Source records
....
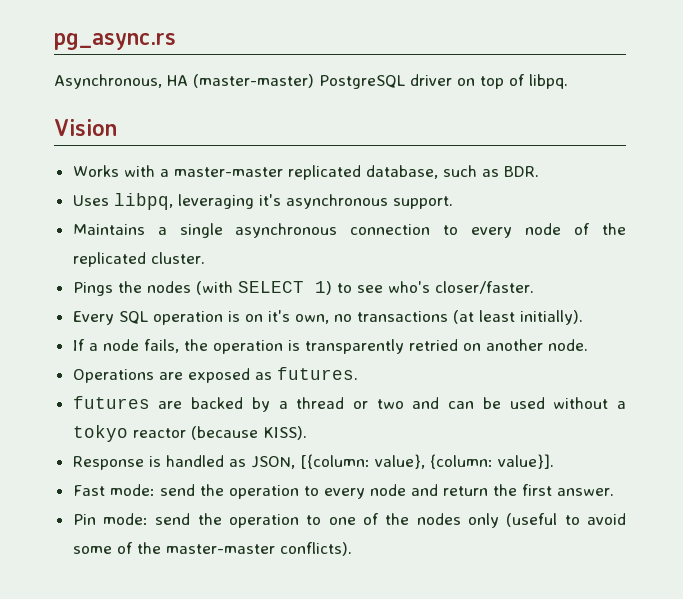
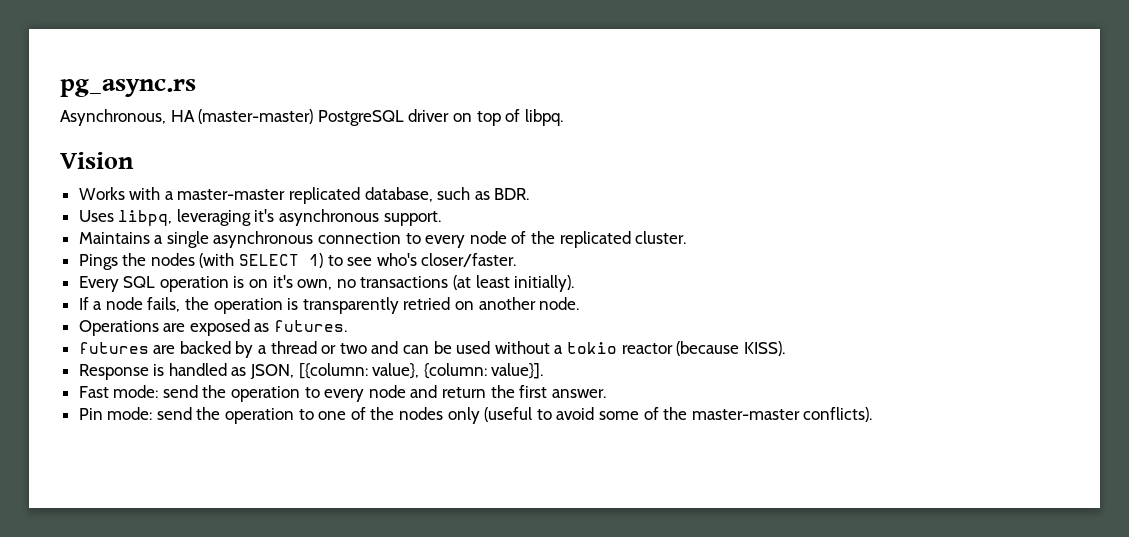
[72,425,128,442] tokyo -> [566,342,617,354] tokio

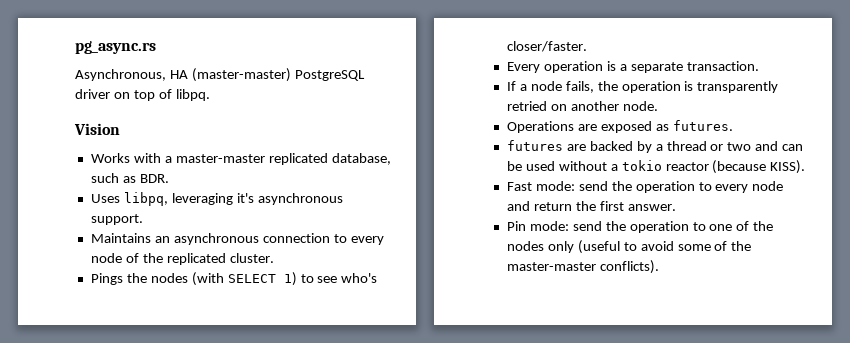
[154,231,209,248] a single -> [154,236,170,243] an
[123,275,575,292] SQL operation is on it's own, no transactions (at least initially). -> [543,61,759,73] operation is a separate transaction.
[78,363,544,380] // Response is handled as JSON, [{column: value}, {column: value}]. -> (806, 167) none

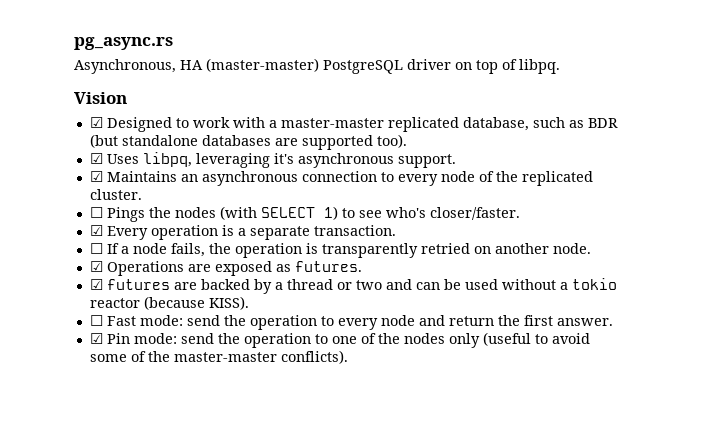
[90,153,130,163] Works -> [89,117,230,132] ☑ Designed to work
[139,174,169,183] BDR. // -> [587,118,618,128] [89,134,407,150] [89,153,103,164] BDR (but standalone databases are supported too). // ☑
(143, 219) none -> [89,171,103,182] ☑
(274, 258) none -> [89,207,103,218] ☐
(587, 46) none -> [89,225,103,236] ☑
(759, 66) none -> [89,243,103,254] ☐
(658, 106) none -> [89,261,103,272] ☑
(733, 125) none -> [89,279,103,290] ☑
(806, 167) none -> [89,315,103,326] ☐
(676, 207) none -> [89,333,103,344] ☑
....
WORK ITEM: The expected answer is every line above in which the word "none" appears.

ANSWER TO THE EXERCISE:
[78,363,544,380] // Response is handled as JSON, [{column: value}, {column: value}]. -> (806, 167) none
(143, 219) none -> [89,171,103,182] ☑
(274, 258) none -> [89,207,103,218] ☐
(587, 46) none -> [89,225,103,236] ☑
(759, 66) none -> [89,243,103,254] ☐
(658, 106) none -> [89,261,103,272] ☑
(733, 125) none -> [89,279,103,290] ☑
(806, 167) none -> [89,315,103,326] ☐
(676, 207) none -> [89,333,103,344] ☑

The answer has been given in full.